*** Opening of Given records ***

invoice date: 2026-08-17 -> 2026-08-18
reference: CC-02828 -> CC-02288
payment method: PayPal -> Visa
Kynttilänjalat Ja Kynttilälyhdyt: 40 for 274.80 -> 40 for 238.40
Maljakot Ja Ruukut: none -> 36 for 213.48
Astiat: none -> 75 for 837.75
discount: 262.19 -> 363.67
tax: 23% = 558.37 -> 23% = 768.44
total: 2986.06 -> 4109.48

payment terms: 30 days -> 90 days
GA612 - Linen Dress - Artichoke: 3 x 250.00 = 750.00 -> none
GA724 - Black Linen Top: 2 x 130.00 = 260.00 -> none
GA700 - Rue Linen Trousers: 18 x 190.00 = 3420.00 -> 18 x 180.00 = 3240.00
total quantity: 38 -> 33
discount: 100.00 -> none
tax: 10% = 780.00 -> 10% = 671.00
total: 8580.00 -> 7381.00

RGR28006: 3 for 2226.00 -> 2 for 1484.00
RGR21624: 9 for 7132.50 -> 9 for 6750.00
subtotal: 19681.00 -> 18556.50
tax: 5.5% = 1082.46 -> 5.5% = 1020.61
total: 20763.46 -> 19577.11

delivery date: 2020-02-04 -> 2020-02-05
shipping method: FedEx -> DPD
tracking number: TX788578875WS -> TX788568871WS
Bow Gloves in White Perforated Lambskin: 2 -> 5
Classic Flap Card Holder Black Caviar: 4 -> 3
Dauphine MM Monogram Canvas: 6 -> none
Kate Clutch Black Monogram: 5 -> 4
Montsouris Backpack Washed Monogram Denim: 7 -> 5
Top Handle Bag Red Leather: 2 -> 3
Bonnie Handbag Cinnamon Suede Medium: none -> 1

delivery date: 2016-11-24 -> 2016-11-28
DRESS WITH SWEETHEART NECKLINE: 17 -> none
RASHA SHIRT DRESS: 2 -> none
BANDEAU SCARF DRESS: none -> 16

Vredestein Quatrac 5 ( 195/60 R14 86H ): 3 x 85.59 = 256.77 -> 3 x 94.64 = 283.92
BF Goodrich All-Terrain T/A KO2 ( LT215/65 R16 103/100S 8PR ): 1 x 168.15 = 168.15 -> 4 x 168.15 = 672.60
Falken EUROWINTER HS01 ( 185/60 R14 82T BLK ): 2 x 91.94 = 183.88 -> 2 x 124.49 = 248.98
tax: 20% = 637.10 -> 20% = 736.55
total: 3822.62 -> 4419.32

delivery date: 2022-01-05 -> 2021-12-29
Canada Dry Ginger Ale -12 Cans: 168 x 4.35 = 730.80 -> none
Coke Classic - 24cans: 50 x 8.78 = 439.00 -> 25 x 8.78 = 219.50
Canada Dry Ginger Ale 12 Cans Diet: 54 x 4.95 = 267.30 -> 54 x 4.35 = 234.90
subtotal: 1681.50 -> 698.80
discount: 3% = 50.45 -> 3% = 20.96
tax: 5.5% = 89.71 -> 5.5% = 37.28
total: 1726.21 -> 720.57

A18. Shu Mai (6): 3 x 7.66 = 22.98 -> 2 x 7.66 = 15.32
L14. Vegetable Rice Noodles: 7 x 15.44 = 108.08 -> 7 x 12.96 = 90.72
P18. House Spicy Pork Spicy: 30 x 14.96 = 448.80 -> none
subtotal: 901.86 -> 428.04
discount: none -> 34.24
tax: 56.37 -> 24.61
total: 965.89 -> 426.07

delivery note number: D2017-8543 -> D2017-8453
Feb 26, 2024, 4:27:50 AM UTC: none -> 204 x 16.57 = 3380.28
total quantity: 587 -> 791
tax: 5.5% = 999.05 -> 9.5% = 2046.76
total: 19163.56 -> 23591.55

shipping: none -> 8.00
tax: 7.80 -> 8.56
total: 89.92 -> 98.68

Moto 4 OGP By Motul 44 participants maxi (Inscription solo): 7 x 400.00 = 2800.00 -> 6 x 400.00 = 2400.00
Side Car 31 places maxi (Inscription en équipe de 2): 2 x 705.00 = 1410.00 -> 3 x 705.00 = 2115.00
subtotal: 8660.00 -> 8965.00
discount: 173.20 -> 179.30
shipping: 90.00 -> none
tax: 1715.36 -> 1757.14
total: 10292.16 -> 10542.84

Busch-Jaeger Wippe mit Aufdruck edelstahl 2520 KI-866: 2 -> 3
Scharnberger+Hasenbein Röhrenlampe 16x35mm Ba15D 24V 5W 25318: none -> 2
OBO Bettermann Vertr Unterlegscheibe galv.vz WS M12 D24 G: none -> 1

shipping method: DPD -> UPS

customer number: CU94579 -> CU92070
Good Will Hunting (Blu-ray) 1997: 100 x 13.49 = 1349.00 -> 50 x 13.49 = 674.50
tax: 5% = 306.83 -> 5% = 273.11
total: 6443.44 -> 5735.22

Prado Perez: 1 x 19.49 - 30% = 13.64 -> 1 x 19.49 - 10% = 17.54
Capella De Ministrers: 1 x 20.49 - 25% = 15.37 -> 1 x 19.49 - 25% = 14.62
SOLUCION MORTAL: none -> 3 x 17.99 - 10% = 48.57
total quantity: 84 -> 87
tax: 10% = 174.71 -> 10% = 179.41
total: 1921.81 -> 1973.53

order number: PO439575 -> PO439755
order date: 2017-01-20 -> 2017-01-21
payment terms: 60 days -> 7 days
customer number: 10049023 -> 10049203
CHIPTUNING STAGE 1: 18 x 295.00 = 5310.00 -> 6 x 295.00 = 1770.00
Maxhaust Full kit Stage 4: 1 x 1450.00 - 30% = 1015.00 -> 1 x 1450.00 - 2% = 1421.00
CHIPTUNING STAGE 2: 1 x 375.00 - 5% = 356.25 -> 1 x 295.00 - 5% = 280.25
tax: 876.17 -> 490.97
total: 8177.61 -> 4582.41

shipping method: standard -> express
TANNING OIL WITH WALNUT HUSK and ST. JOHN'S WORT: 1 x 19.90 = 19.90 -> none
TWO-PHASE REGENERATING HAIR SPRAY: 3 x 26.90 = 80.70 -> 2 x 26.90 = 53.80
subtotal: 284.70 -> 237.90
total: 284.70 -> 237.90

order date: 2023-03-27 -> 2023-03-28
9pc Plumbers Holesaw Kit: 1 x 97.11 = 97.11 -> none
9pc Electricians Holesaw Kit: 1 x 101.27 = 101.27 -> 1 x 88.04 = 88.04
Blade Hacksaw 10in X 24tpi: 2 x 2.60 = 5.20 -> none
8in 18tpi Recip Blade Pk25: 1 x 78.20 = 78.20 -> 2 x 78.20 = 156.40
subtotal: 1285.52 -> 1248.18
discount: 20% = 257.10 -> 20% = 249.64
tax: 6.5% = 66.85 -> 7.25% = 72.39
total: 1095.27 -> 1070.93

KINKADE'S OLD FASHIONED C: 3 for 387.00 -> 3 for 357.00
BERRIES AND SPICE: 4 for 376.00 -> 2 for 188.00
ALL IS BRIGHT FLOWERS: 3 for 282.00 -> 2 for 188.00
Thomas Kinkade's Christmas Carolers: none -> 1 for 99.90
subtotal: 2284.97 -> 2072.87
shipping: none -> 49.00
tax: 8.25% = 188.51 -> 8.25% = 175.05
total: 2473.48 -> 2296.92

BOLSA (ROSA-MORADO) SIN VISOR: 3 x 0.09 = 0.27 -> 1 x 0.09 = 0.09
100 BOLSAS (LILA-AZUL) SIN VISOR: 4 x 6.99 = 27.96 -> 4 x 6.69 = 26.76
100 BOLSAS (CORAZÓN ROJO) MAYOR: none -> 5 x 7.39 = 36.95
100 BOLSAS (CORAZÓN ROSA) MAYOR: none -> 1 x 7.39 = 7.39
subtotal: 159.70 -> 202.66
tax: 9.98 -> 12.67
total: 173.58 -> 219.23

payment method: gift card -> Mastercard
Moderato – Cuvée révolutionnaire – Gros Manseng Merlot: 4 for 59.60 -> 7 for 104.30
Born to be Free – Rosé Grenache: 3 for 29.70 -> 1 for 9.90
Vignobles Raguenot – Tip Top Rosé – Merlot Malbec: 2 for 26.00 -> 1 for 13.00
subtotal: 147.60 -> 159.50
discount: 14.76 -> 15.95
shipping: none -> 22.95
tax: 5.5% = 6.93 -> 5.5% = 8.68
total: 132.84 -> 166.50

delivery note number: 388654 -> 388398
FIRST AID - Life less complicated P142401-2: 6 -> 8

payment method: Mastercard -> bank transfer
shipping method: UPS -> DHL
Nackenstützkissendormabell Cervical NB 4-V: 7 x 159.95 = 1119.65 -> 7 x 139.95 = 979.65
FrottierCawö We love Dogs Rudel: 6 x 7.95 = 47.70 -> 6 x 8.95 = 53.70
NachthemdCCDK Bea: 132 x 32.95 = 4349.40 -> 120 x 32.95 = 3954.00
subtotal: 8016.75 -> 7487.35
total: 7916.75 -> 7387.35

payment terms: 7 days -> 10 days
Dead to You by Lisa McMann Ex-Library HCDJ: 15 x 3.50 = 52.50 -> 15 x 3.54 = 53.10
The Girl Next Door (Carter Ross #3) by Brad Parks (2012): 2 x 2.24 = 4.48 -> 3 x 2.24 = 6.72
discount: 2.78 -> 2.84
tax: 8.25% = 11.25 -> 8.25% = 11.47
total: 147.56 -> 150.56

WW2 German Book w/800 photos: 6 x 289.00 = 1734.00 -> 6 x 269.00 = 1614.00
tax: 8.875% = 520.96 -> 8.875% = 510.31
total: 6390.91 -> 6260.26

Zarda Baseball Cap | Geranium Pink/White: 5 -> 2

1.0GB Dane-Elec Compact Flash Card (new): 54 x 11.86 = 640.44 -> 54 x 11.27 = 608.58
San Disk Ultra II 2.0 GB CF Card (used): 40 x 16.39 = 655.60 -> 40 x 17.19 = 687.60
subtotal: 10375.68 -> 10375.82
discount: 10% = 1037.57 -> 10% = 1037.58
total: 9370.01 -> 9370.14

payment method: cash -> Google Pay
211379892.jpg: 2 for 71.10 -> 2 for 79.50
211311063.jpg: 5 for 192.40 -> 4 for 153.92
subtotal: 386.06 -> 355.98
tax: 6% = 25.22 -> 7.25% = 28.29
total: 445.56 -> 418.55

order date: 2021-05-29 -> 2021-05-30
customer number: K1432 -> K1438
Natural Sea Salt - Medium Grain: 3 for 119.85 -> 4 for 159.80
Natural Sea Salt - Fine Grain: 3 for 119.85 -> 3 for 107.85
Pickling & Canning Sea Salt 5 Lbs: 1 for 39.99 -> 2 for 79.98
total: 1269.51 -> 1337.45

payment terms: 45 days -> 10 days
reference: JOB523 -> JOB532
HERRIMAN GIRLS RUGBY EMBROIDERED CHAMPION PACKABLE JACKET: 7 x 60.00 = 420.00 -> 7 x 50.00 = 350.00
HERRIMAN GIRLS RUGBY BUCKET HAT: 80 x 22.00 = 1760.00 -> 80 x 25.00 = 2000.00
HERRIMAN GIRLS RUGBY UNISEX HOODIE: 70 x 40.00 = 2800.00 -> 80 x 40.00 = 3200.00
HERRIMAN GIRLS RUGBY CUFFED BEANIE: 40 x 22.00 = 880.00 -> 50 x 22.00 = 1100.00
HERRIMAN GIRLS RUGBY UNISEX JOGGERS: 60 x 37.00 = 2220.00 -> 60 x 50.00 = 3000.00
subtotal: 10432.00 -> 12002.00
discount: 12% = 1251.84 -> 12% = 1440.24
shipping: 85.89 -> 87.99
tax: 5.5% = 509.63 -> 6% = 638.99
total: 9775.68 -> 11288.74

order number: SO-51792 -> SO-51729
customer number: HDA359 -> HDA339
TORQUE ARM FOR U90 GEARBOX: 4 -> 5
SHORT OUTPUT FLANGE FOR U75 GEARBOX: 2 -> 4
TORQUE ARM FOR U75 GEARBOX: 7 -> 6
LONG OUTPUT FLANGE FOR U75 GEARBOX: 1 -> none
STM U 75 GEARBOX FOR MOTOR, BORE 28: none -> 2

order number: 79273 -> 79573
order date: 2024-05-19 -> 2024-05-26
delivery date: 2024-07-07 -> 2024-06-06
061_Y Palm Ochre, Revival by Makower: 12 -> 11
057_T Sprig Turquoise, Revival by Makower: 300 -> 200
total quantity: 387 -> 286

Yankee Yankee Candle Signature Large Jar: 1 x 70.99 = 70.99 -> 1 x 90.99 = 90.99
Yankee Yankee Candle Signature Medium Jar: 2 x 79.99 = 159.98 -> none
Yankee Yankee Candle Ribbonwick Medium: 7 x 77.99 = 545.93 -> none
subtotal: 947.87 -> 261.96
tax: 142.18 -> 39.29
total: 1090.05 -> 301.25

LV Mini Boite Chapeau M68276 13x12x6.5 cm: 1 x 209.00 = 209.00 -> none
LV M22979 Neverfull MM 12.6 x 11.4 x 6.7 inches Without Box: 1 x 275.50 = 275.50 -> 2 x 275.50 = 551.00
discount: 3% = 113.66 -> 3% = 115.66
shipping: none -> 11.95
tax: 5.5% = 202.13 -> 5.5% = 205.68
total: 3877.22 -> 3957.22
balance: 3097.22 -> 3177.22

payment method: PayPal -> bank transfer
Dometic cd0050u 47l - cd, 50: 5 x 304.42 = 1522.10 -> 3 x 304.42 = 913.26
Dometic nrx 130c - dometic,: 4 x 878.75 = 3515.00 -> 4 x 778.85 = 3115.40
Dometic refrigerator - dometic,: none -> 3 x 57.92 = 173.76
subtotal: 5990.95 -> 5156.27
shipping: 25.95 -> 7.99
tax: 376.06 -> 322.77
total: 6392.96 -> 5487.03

*** Close of Given records ***

▶ **Your task**:
In the listing above, find the line containing "211311063.jpg: 5 for 192.40 -> 4 for 153.92" and the line containing "Natural Sea Salt - Fine", then repeat those two lines and everything between them exactly.

▶ **Solution for this exercise**:
211311063.jpg: 5 for 192.40 -> 4 for 153.92
subtotal: 386.06 -> 355.98
tax: 6% = 25.22 -> 7.25% = 28.29
total: 445.56 -> 418.55

order date: 2021-05-29 -> 2021-05-30
customer number: K1432 -> K1438
Natural Sea Salt - Medium Grain: 3 for 119.85 -> 4 for 159.80
Natural Sea Salt - Fine Grain: 3 for 119.85 -> 3 for 107.85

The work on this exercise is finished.